The most prevalent aspect of Le Prince Mauritius' design, though, is water. The sight and sound of the fountain at the center of the lobby--streams spilling from four great stone bowls--are mesmerizing. The main swimming pool, an infinity design that extends outward from the lobby, seeming to blend into the ocean, is the heart of the complex. Three of the resort's 88 suites are perched on stilts, South Pacific style, overlooking a mirror-like turquoise lagoon.

But the best rooms have a more conventional relationship with water. The senior suites, with stone plunge pools just off the terrace, border a powdery, well-staffed beach. The largest and most private accommodation is the 1,200-square-foot Princely Suite, tucked away on its own secluded strand, with three terraces and two pools.

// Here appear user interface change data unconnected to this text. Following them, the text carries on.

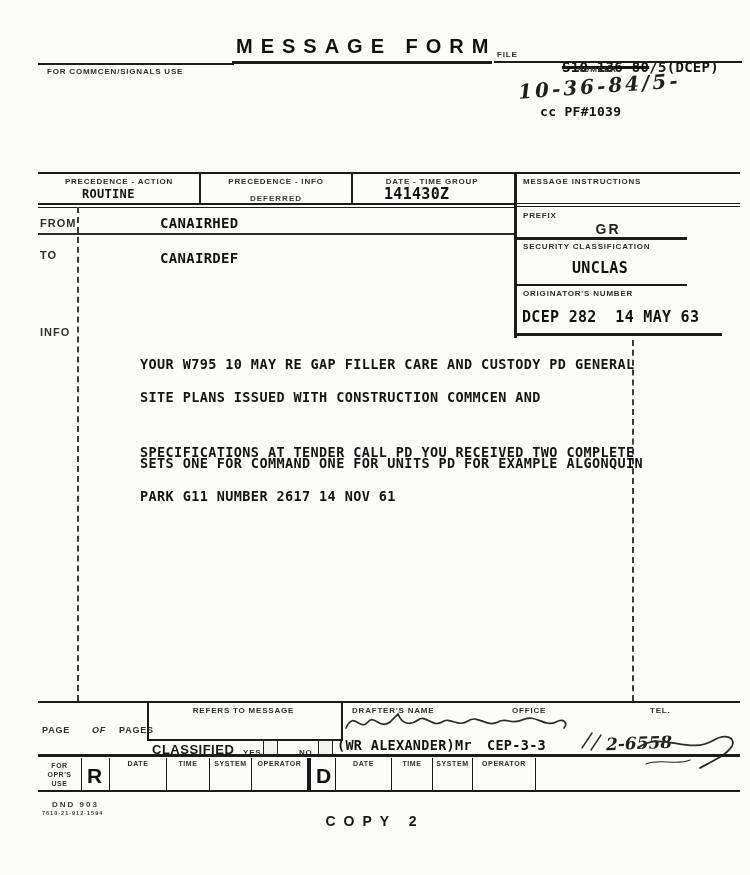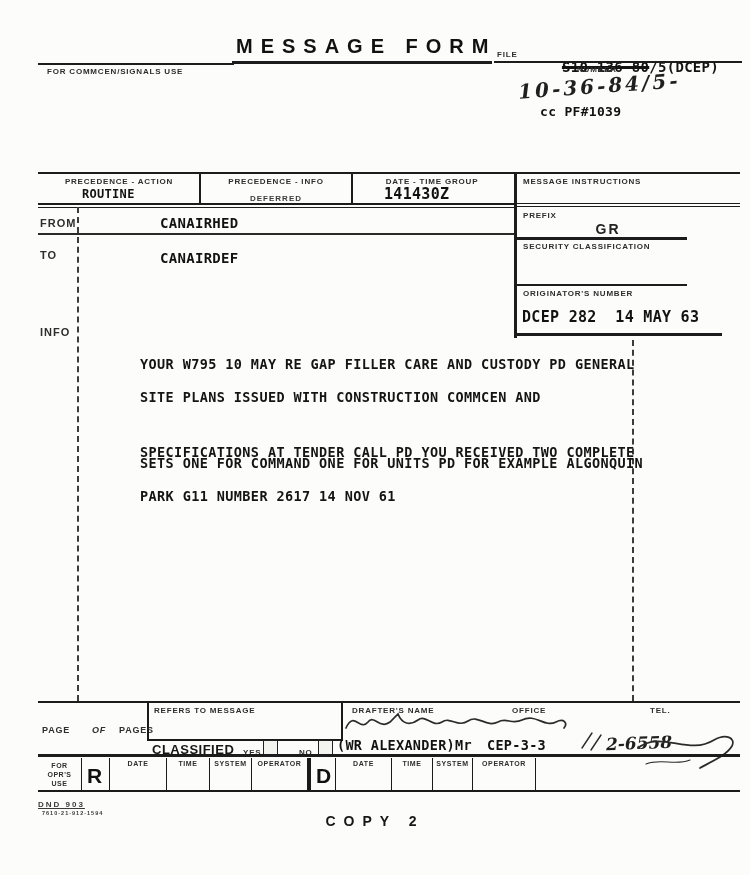"UNCLAS" div.typed { html: none -> <div>UNCLAS</div> }
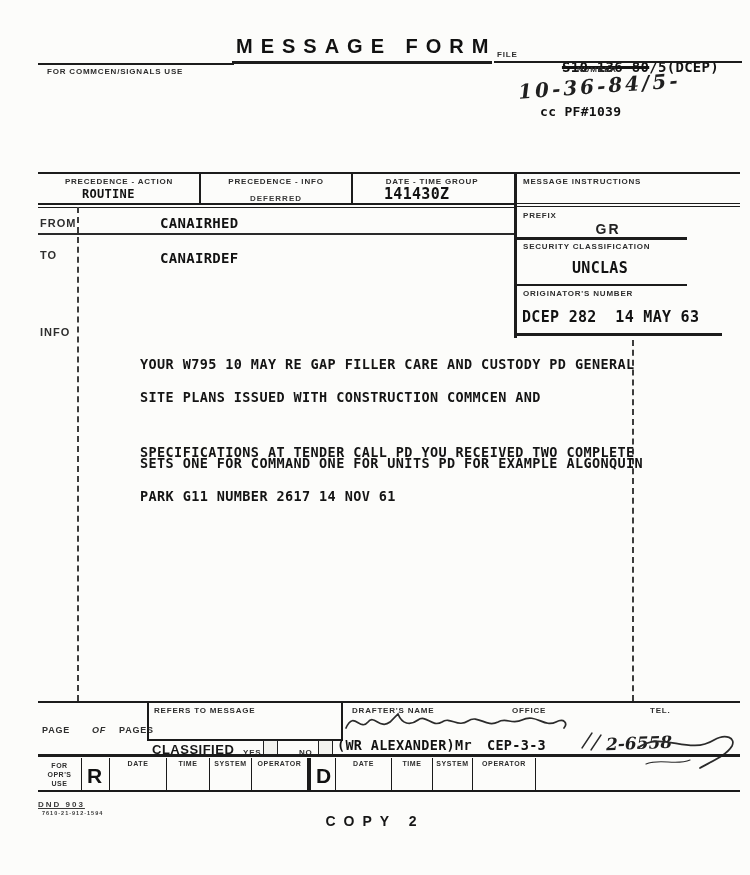"REFERS TO MESSAGE" span.lbl { text-align: none -> center }
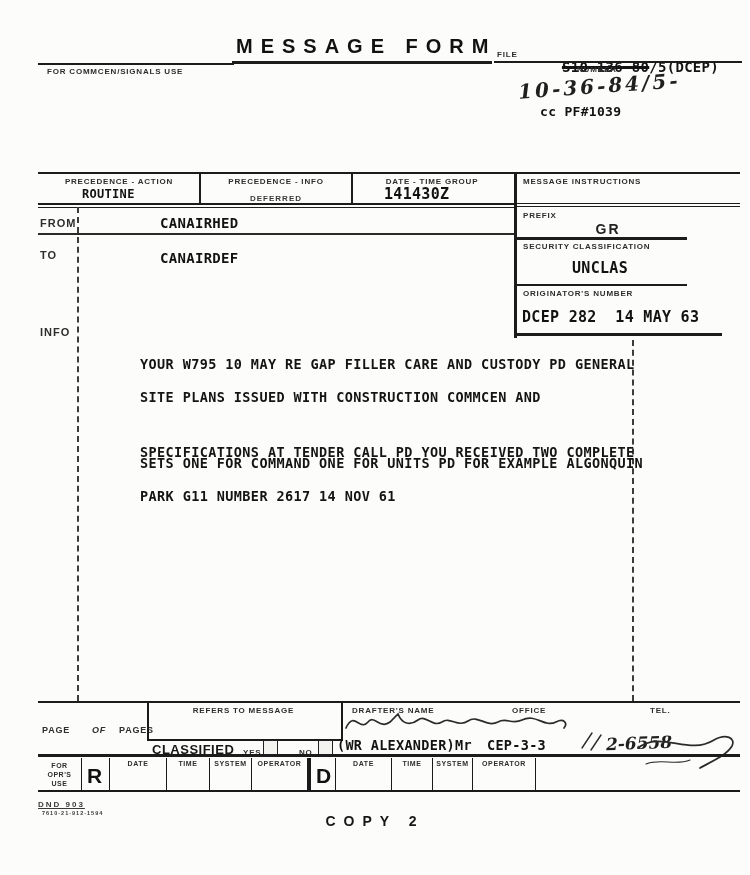"DND 903" div.lbl { left: 38px -> 52px; text-decoration: underline -> none }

Meals at the resort's L'Archipel restaurant, an open-air pavilion surrounded by pools, reflect the island's rich ethnic mix: a hothouse blend of Indian, Chinese, African, English, French, and Creole. The chef makes abundant use of spices--saffron, ginger, coriander, cinnamon--along with tropical fruits and fish from the surrounding waters. (Mauritius, in fact, offers world-class deep-sea fishing for blue and black marlin, mako shark, and yellowfin tuna. For those who prefer peaceful coexistence, the teeming coral reef makes for excellent snorkeling and diving.) Standout dishes include mixed seafood with lemongrass, punchy mulligatawny soup, smoked marlin, and freshwater prawns in Thai green curry.

Even more memorable, for its setting, is Le Barachois, the hotel's casual grill. Crossing the lagoon on a winding, torchlit walkway to this collection of white-tented tables floating on pontoons feels like an escape from even Le Prince Maurice's little piece of civilization.

Rates, $720-$1,440. 800-735-2478; fax 230-413-9129; www.princemaurice.com.

Hotel prices show high-season rates from the least expensive double to the most expensive suite.